Los análisis que son usados pueden ser divididos en directos e indirectos . Los primeros incluyen hacer una determinación de sustancias conteniendo sulfuros odoríferos por halimetría o cromatografía gaseosa. Los métodos indirectos se usan para evaluar los productos producidos por microorganismos in vitro y frotis de enzimas. Un método de cromatografía gaseosa altamente sensitivo y específico alineado con detección fotométrica de llama, ha sido adaptado para la medición directa de tres CSV más importantes. La cromatografía gaseosa permite la identificación y cuantificación de componentes individuales en la muestra de aire, aún cuando estén presentes niveles extremadamente bajos de concentración de gas. También cuando existan productos aromatizados que puedan enmascararlo.

Entre los tantos análisis que realizamos se encuentra un examen de su aliento con aparatologia especializada que se mide en partes por billon, el cual arroja un puntaje, un indicador.
Realizamos además un examen micológico descartando o incluyendo hongos (candida albicans) mediante examen microscópico.
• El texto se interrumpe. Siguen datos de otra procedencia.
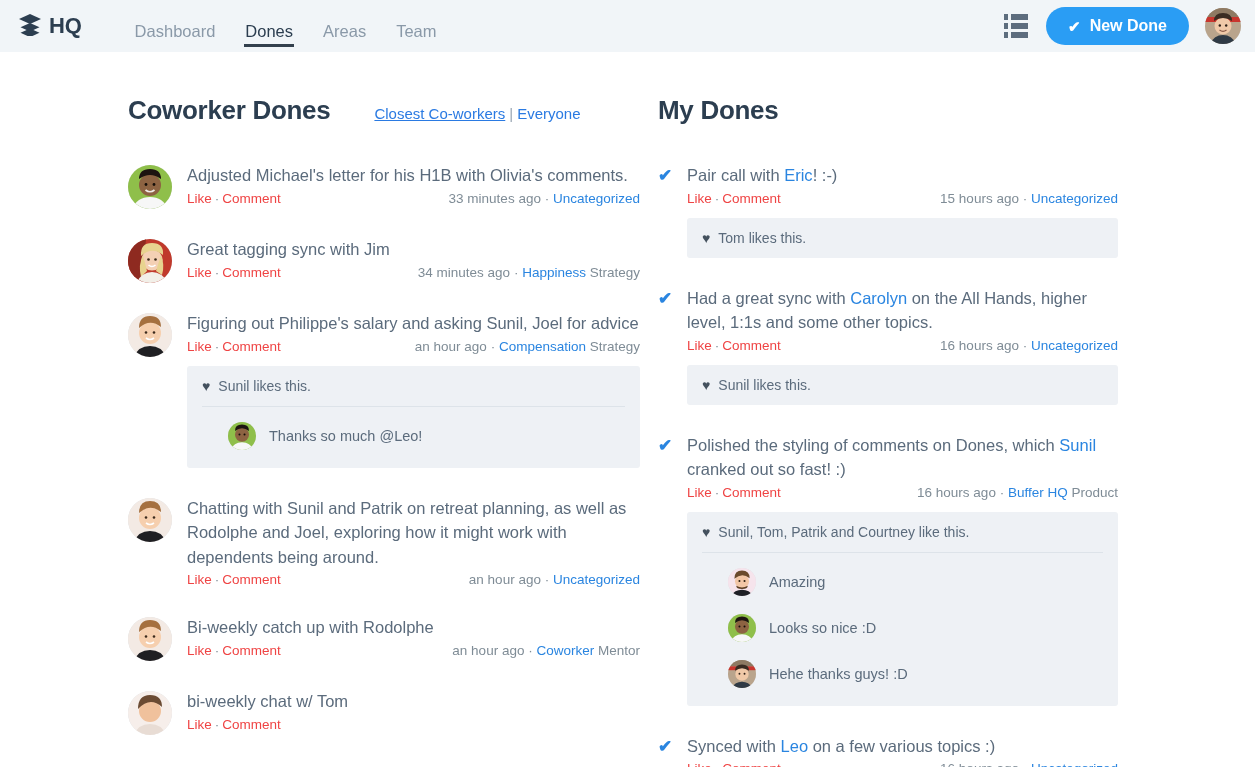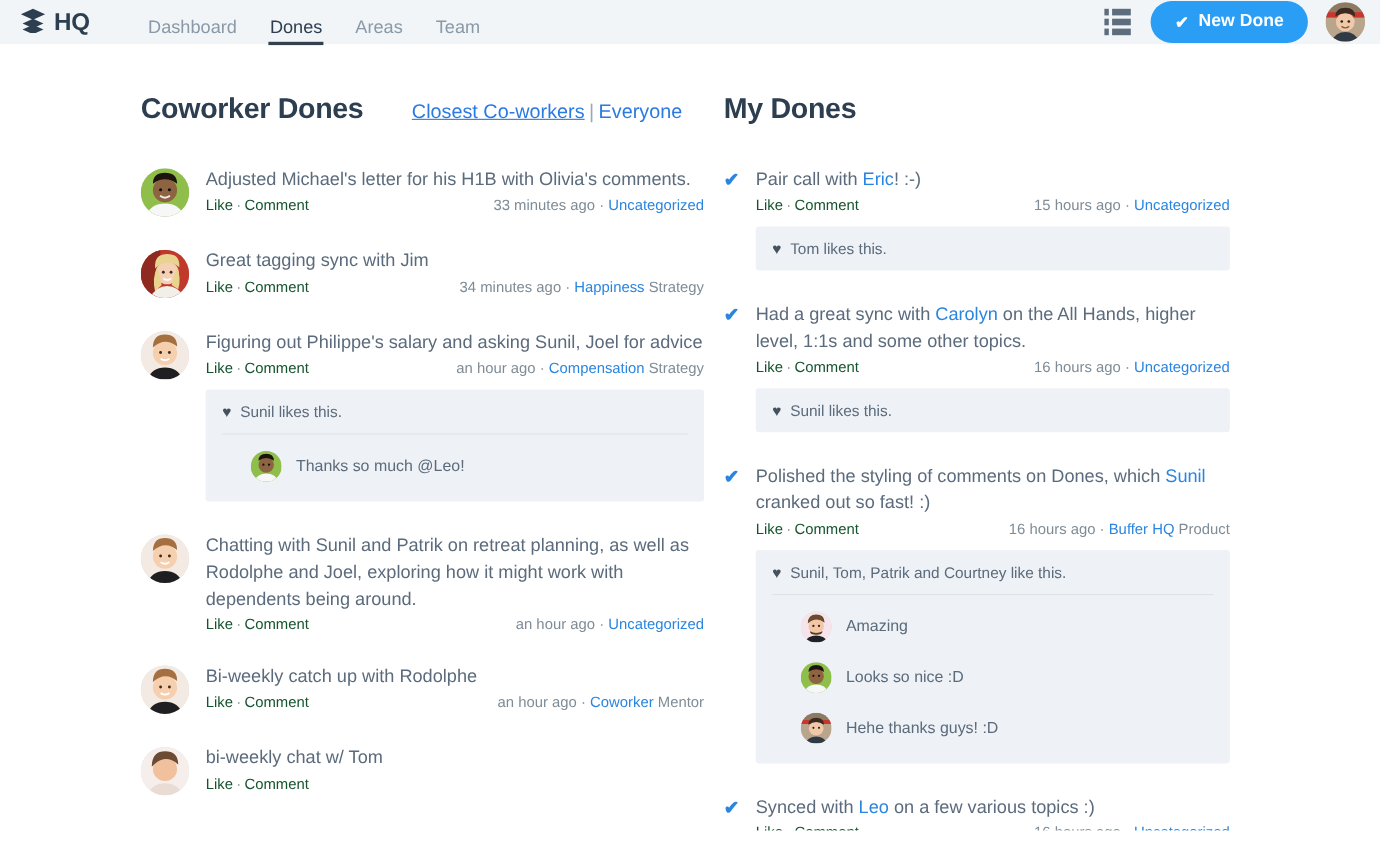--- a/index.html
+++ b/index.html
@@ -14,7 +14,7 @@
 
   
   .topbar {
-    height: 40px;
+    height: 52px;
     background: #f1f5f8;
     display: flex;
     align-items: center;

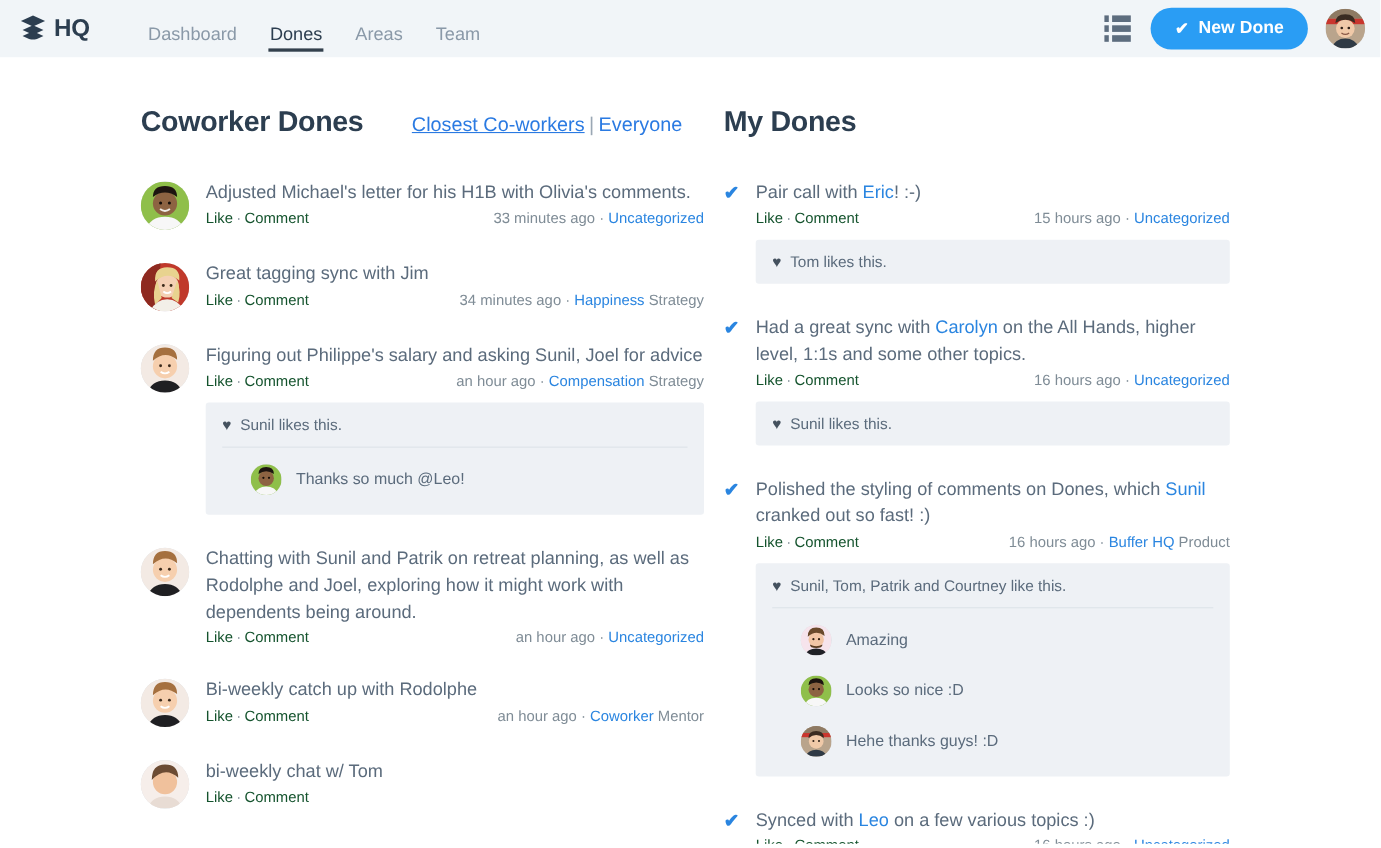--- a/index.html
+++ b/index.html
@@ -142,7 +142,7 @@
   }
   .head-links {
     margin-left: 44px;
-    font-size: 18px;
+    font-size: 15px;
     color: #2a7ae2;
     white-space: nowrap;
   }

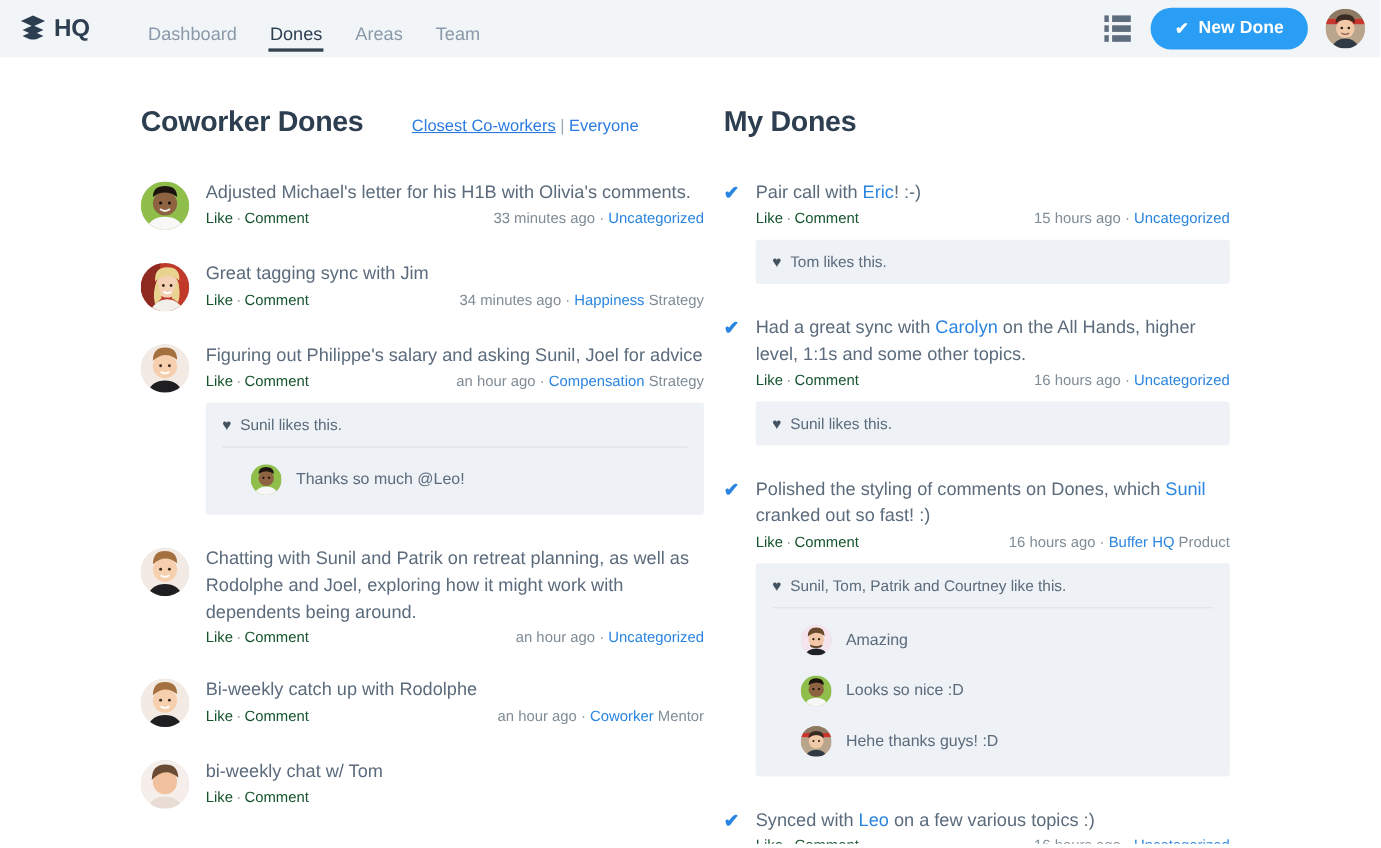--- a/index.html
+++ b/index.html
@@ -182,7 +182,7 @@
     color: #7f8c96;
     margin-top: 2px;
   }
-  .meta-left .act { cursor: pointer; color: #14532d; text-align: center; }
+  .meta-left .act { cursor: pointer; color: #ef4444; text-align: center; }
   .meta-left .dot { margin: 0 3px; }
   .meta-right { white-space: nowrap; }
   .meta-right .cat { color: #2a85e0; cursor: pointer; }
Un detector industrial producido para la NASA ha sido adaptado para los gases asociados al mal olor. Este monitor de sulfuros mide los CSV con un sensor electroquímico utilizando una bomba de succión para llevar el aire de la boca al instrumento.

Existe también un método utilizado en la consulta que es utilizado para determinar la actividad proteolítica de ciertos anaerobios que contribuyen al mal olor. Consiste en incubar muestras de saliva de placa bacteriana y lingual con N-Benzoyl-DL- Arginina-NAptilamida. Este es un sustrato de tripsina sintética. Si los organismos tienen enzimas que degradan el BANA de 5 a 15 minutos, indica un análisis BANA positivo.
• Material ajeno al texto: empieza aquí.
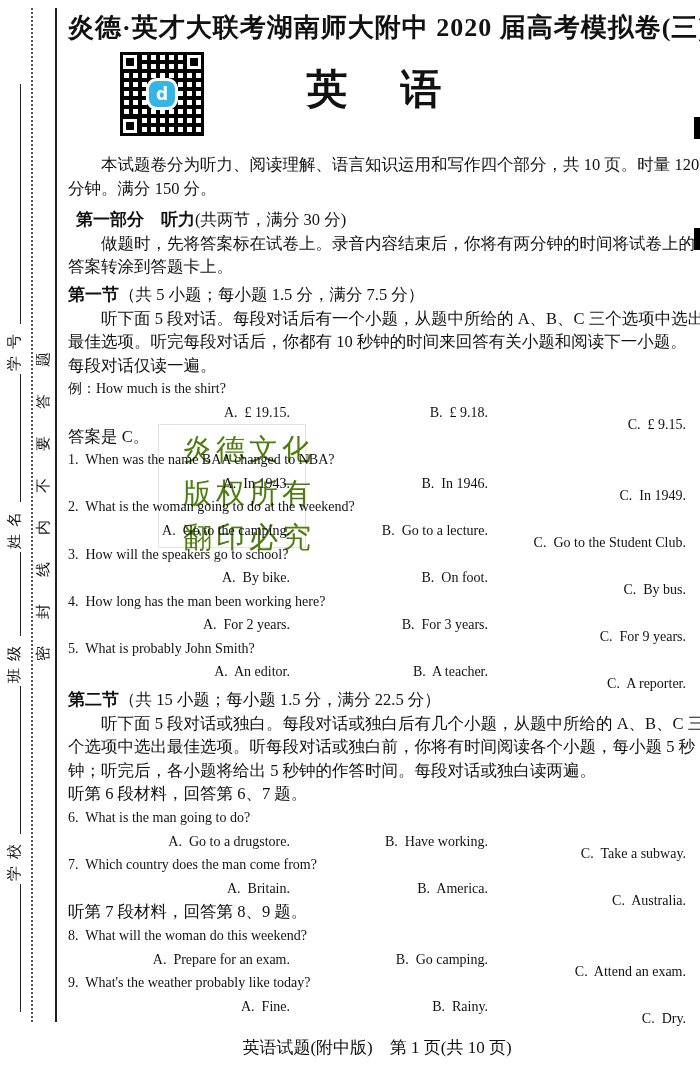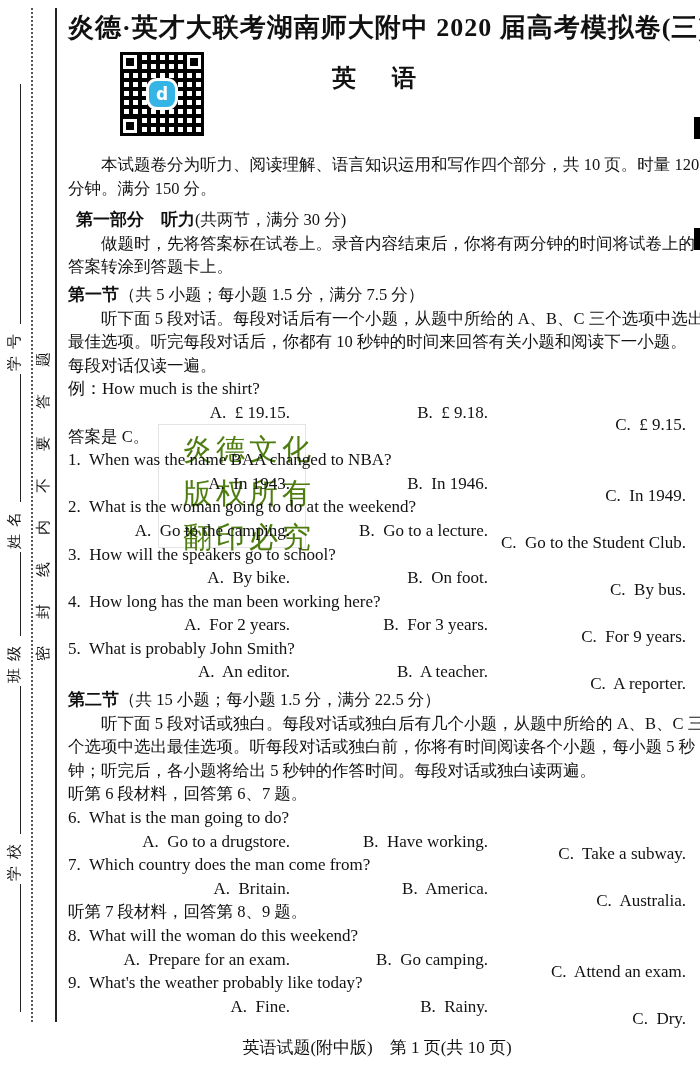--- a/index.html
+++ b/index.html
@@ -32,7 +32,7 @@
   }
   .subject{
     position:absolute;left:0;right:0;top:62px;text-align:center;
-    font-size:24px;font-weight:bold;letter-spacing:6px;
+    font-size:41px;font-weight:bold;letter-spacing:6px;
   }
   
   .qr{

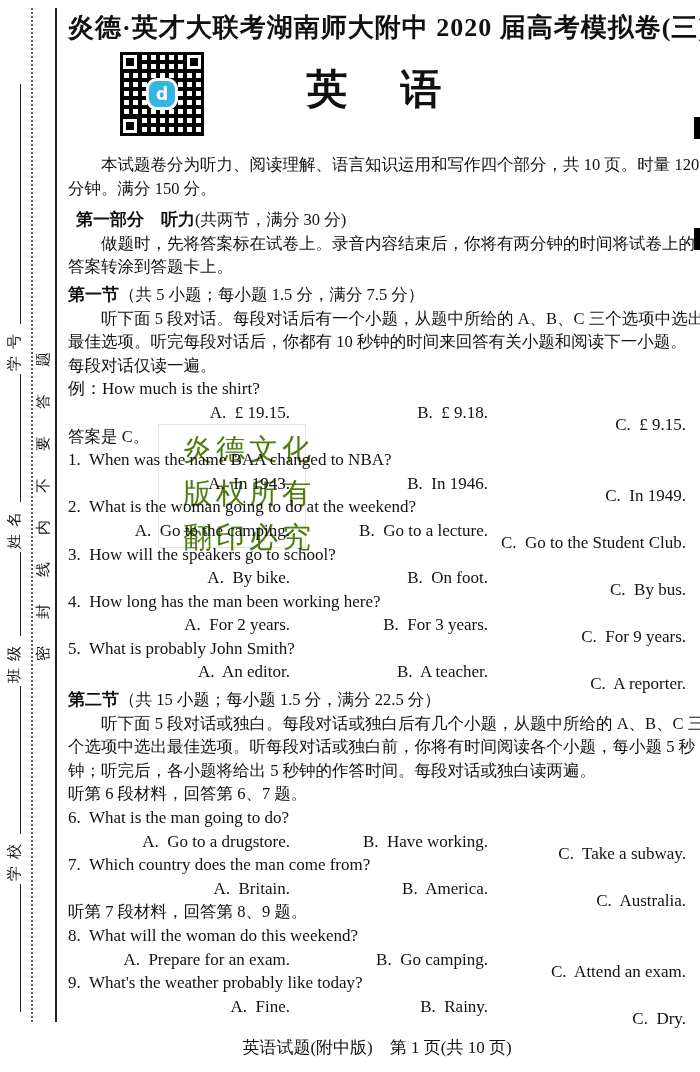--- a/index.html
+++ b/index.html
@@ -61,7 +61,7 @@
   }
   
   .content{position:absolute;left:68px;top:153px;right:14px;z-index:2;}
-  .line{height:23.6px;line-height:23.6px;white-space:pre;font-size:17px;}
+  .line{height:23.6px;line-height:23.6px;white-space:pre;font-size:14px;}
   .cn{font-size:16.5px;}
   .indent{text-indent:2em;}
   .head-label{font-weight:bold;font-size:17px;}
Los pacientes con mal olor de origen nasal o tonsilar pueden ser tratados por un otorrinolaringólogo. Es condición para esto que disponga de un láser específico de dióxido de carbono y esté muy entrenado en halitosis.

Pueden encontrarse más detalles del tratamiento en el canal de Youtube: https://www.youtube.com/channel/UClJa4wX_wg_WXjSgVTbB92A

NO CEPILLAR LA LENGUA

Los CSV y otros componentes orgánicos producidos por las bacterias orales que residen en la lengua son los mayores responsables del mal aliento. Nunca debemos cepillar la lengua; sí usar limpiador lingual especializado.

PODRIA SER UNA AFECCION

El mal olor bucal es una condición que merece atención profesional. Esto se debe a que podría ser un síntoma de una severa afección a nivel sistémico a nivel gástrico, hepático, pulmonar, renal, signo de diabetes mellitus, etc. Es por ello que el diagnóstico es multidisciplinario.